§ **WHAT YOU HAVE TO DO**
Your task is to retype every entry exactly while omitting the pictures.

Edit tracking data
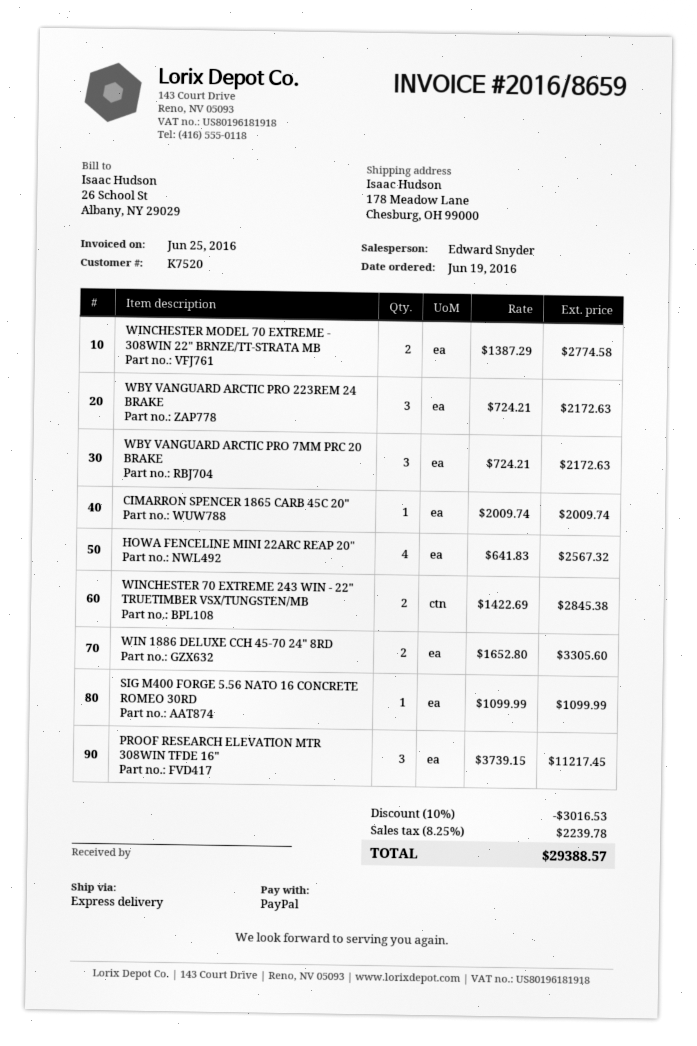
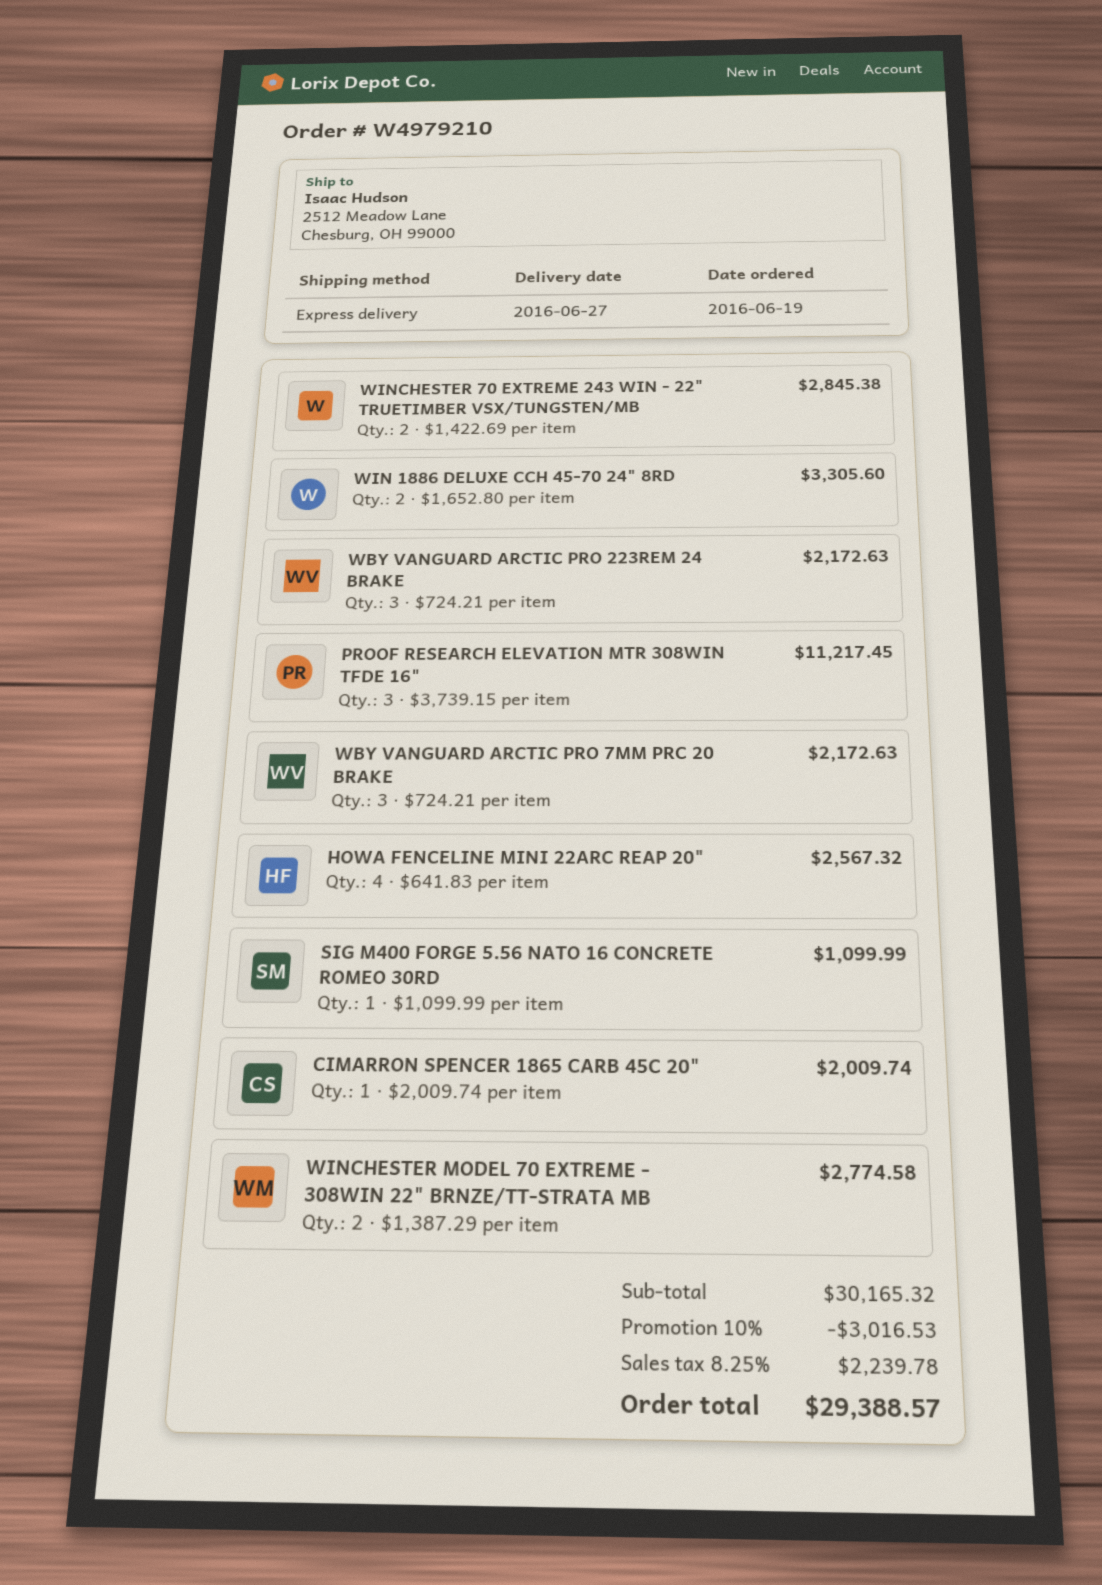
ship to: 178 Meadow Lane, Chesburg, OH 99000 -> 2512 Meadow Lane, Chesburg, OH 99000

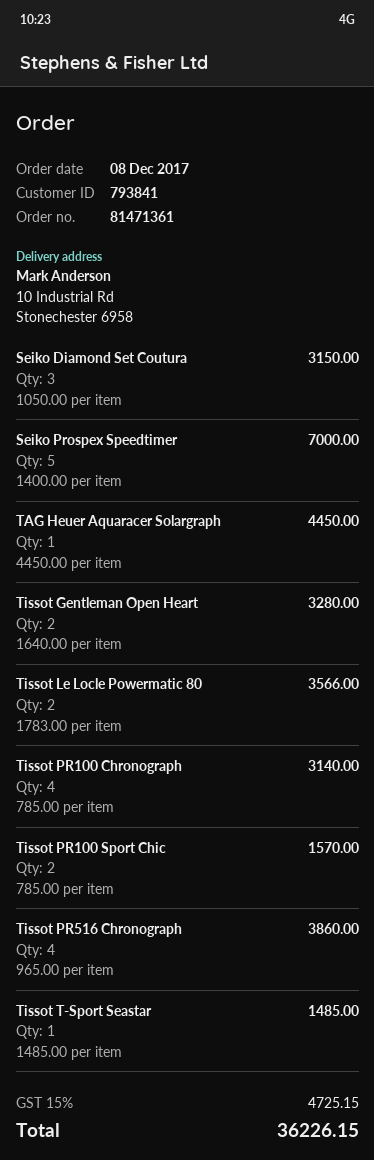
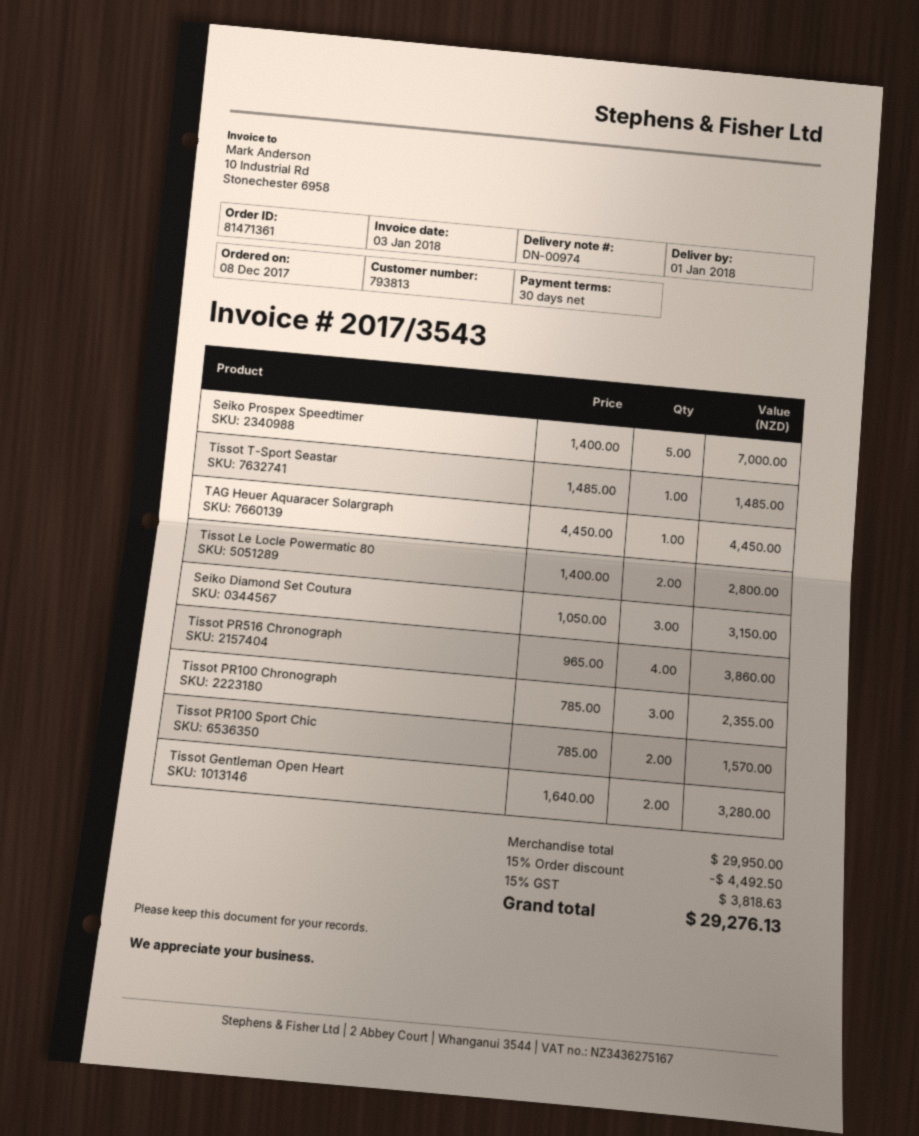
customer number: 793841 -> 793813
Tissot Le Locle Powermatic 80: 2 x 1783.00 = 3566.00 -> 2 x 1400.00 = 2800.00
Tissot PR100 Chronograph: 4 x 785.00 = 3140.00 -> 3 x 785.00 = 2355.00
discount: none -> 15% = 4492.50
tax: 15% = 4725.15 -> 15% = 3818.63
total: 36226.15 -> 29276.13

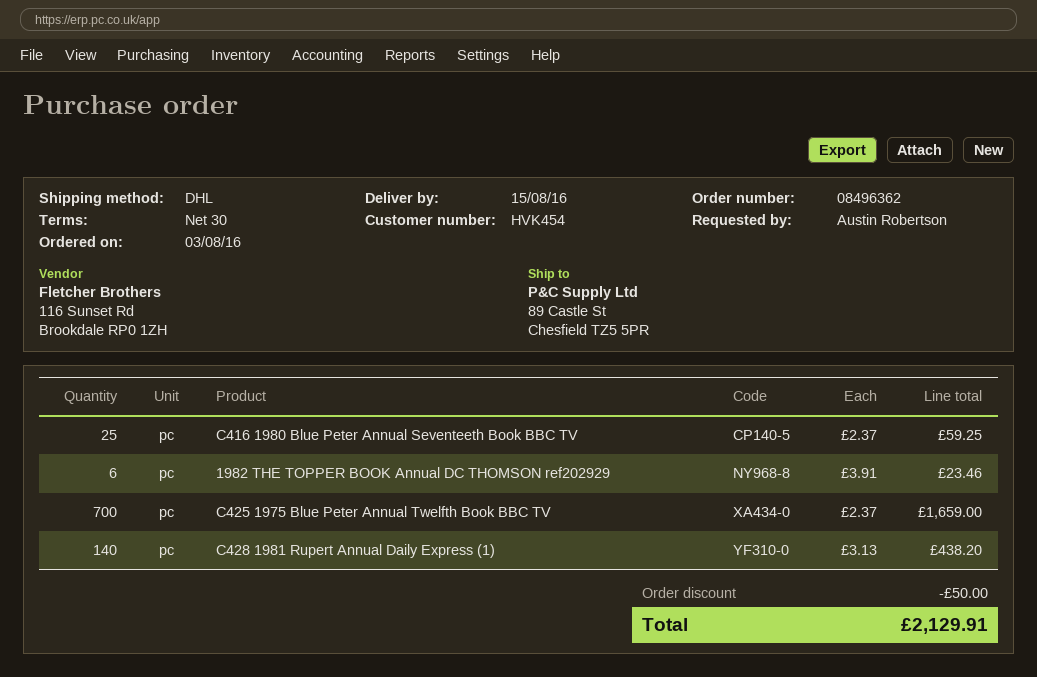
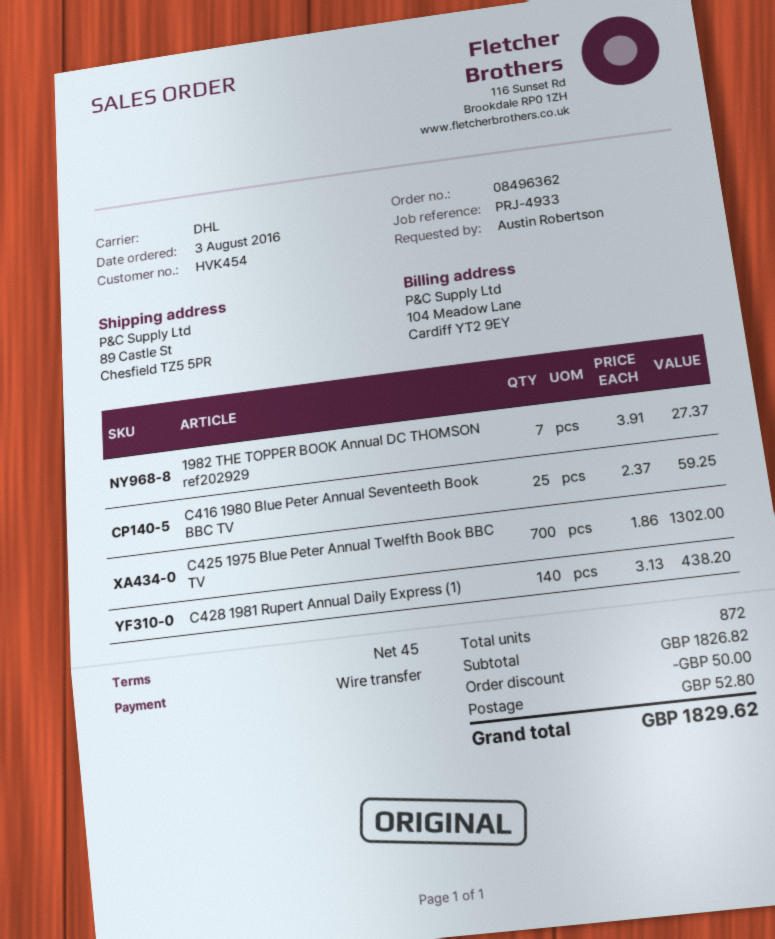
payment terms: 30 days -> 45 days
1982 THE TOPPER BOOK Annual DC THOMSON ref202929: 6 x 3.91 = 23.46 -> 7 x 3.91 = 27.37
C425 1975 Blue Peter Annual Twelfth Book BBC TV: 700 x 2.37 = 1659.00 -> 700 x 1.86 = 1302.00
shipping: none -> 52.80
total: 2129.91 -> 1829.62

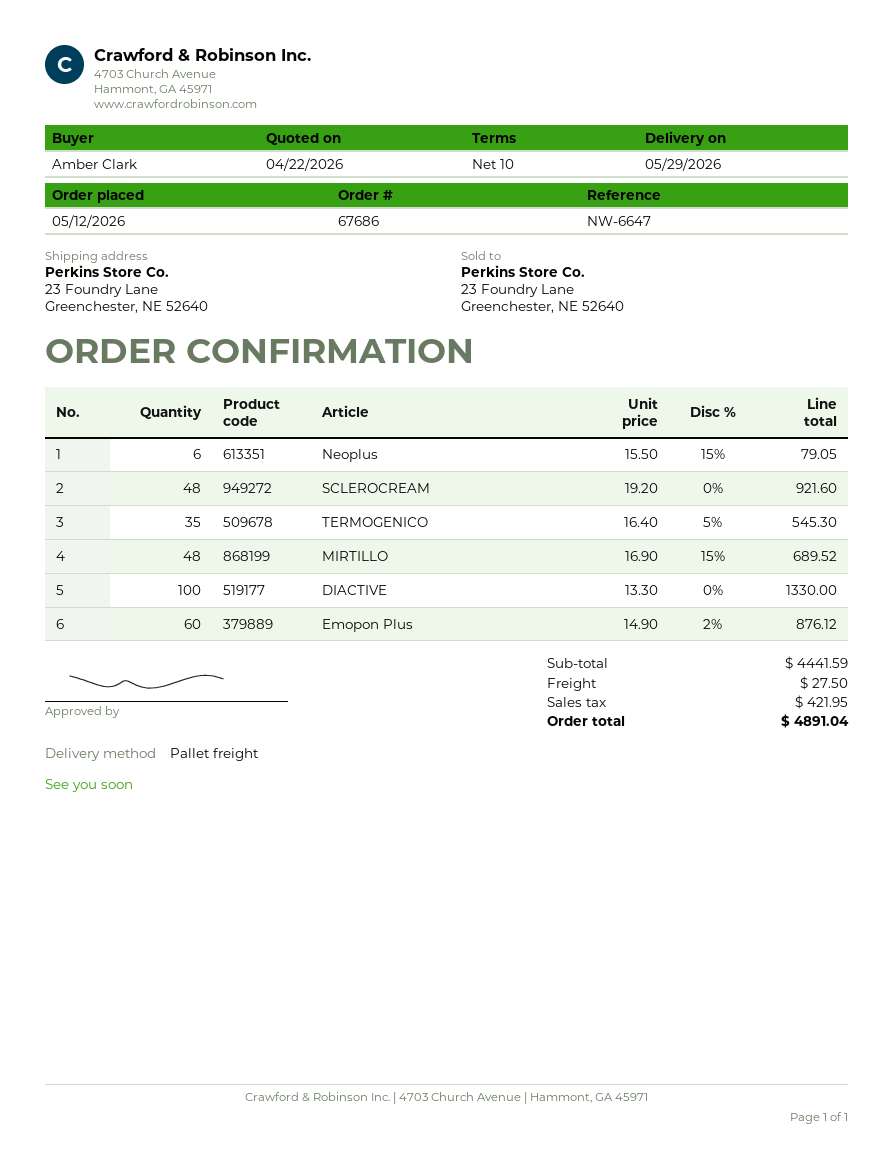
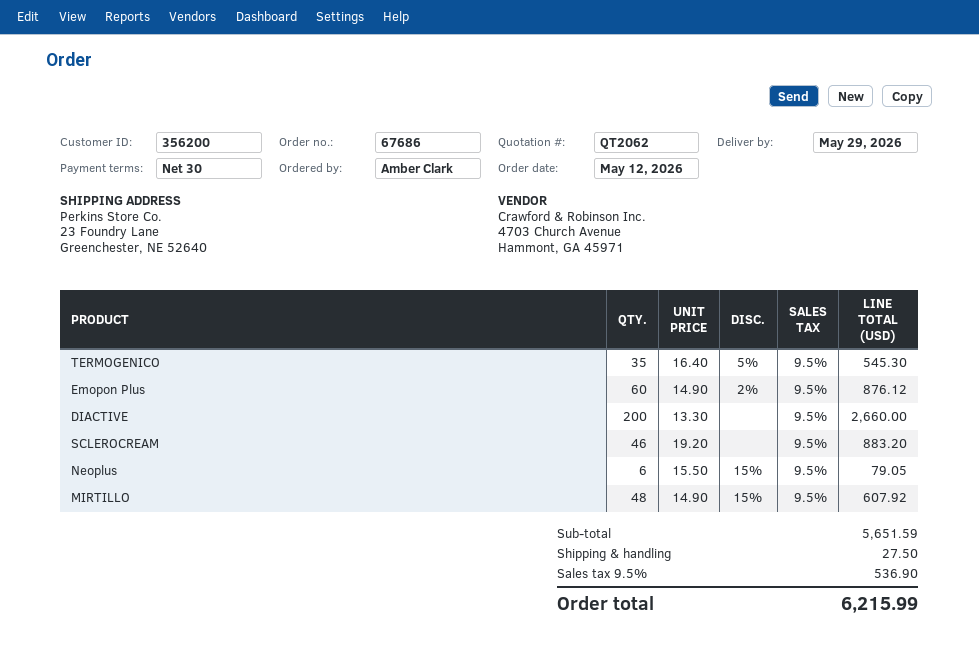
payment terms: 10 days -> 30 days
SCLEROCREAM: 48 x 19.20 = 921.60 -> 46 x 19.20 = 883.20
MIRTILLO: 48 x 16.90 - 15% = 689.52 -> 48 x 14.90 - 15% = 607.92
DIACTIVE: 100 x 13.30 = 1330.00 -> 200 x 13.30 = 2660.00
subtotal: 4441.59 -> 5651.59
tax: 421.95 -> 536.90
total: 4891.04 -> 6215.99

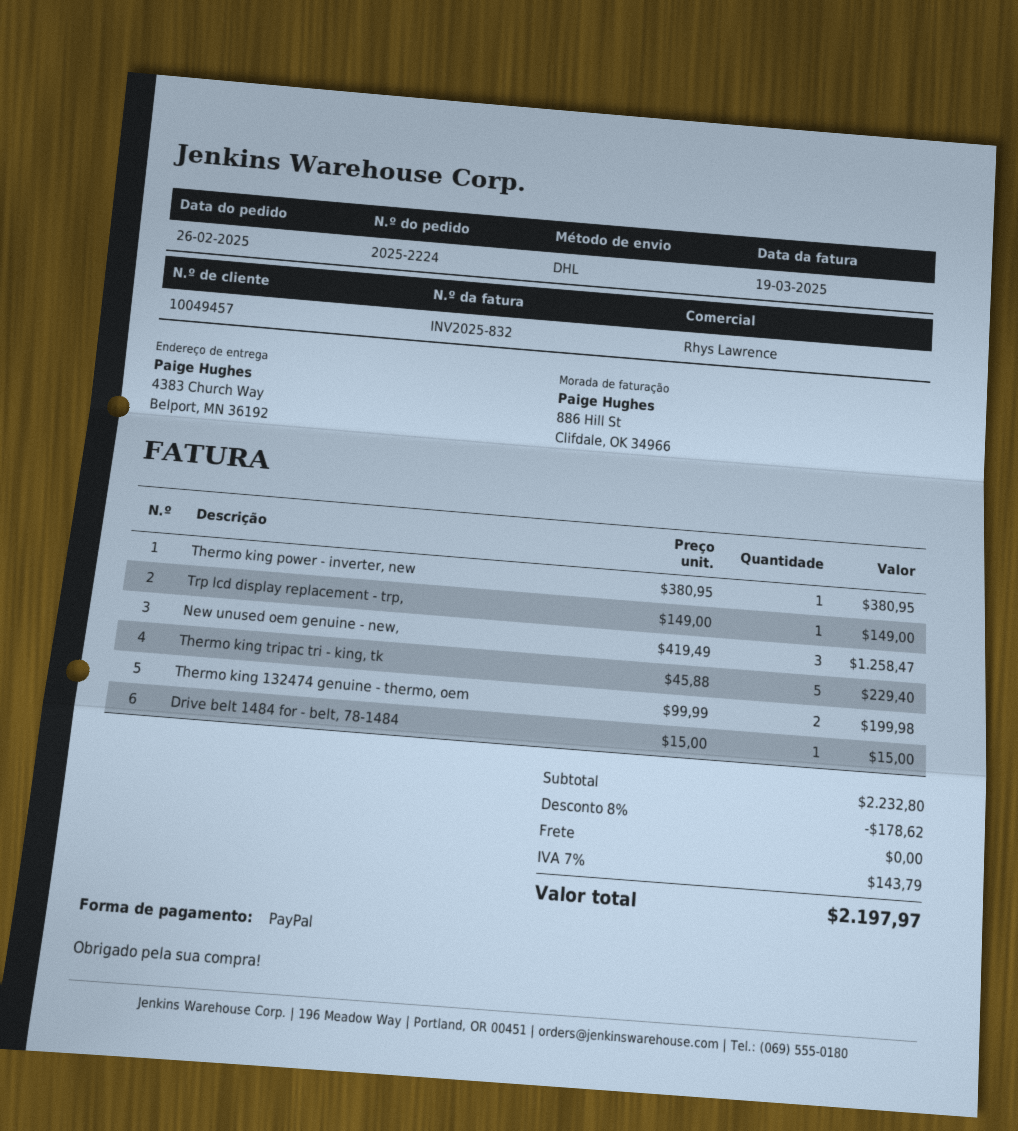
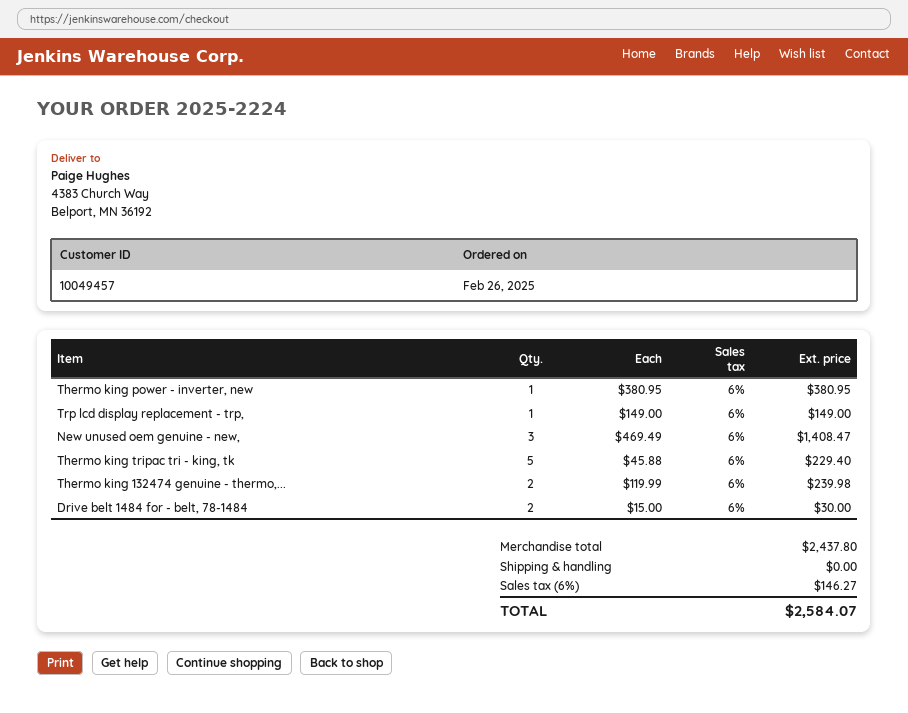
New unused oem genuine - new,: 3 x 419.49 = 1258.47 -> 3 x 469.49 = 1408.47
Thermo king 132474 genuine - thermo, oem: 2 x 99.99 = 199.98 -> 2 x 119.99 = 239.98
Drive belt 1484 for - belt, 78-1484: 1 x 15.00 = 15.00 -> 2 x 15.00 = 30.00
subtotal: 2232.80 -> 2437.80
discount: 8% = 178.62 -> none
tax: 7% = 143.79 -> 6% = 146.27
total: 2197.97 -> 2584.07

§ **REPLY TO THE TASK**
ship to: 178 Meadow Lane, Chesburg, OH 99000 -> 2512 Meadow Lane, Chesburg, OH 99000

customer number: 793841 -> 793813
Tissot Le Locle Powermatic 80: 2 x 1783.00 = 3566.00 -> 2 x 1400.00 = 2800.00
Tissot PR100 Chronograph: 4 x 785.00 = 3140.00 -> 3 x 785.00 = 2355.00
discount: none -> 15% = 4492.50
tax: 15% = 4725.15 -> 15% = 3818.63
total: 36226.15 -> 29276.13

payment terms: 30 days -> 45 days
1982 THE TOPPER BOOK Annual DC THOMSON ref202929: 6 x 3.91 = 23.46 -> 7 x 3.91 = 27.37
C425 1975 Blue Peter Annual Twelfth Book BBC TV: 700 x 2.37 = 1659.00 -> 700 x 1.86 = 1302.00
shipping: none -> 52.80
total: 2129.91 -> 1829.62

payment terms: 10 days -> 30 days
SCLEROCREAM: 48 x 19.20 = 921.60 -> 46 x 19.20 = 883.20
MIRTILLO: 48 x 16.90 - 15% = 689.52 -> 48 x 14.90 - 15% = 607.92
DIACTIVE: 100 x 13.30 = 1330.00 -> 200 x 13.30 = 2660.00
subtotal: 4441.59 -> 5651.59
tax: 421.95 -> 536.90
total: 4891.04 -> 6215.99

New unused oem genuine - new,: 3 x 419.49 = 1258.47 -> 3 x 469.49 = 1408.47
Thermo king 132474 genuine - thermo, oem: 2 x 99.99 = 199.98 -> 2 x 119.99 = 239.98
Drive belt 1484 for - belt, 78-1484: 1 x 15.00 = 15.00 -> 2 x 15.00 = 30.00
subtotal: 2232.80 -> 2437.80
discount: 8% = 178.62 -> none
tax: 7% = 143.79 -> 6% = 146.27
total: 2197.97 -> 2584.07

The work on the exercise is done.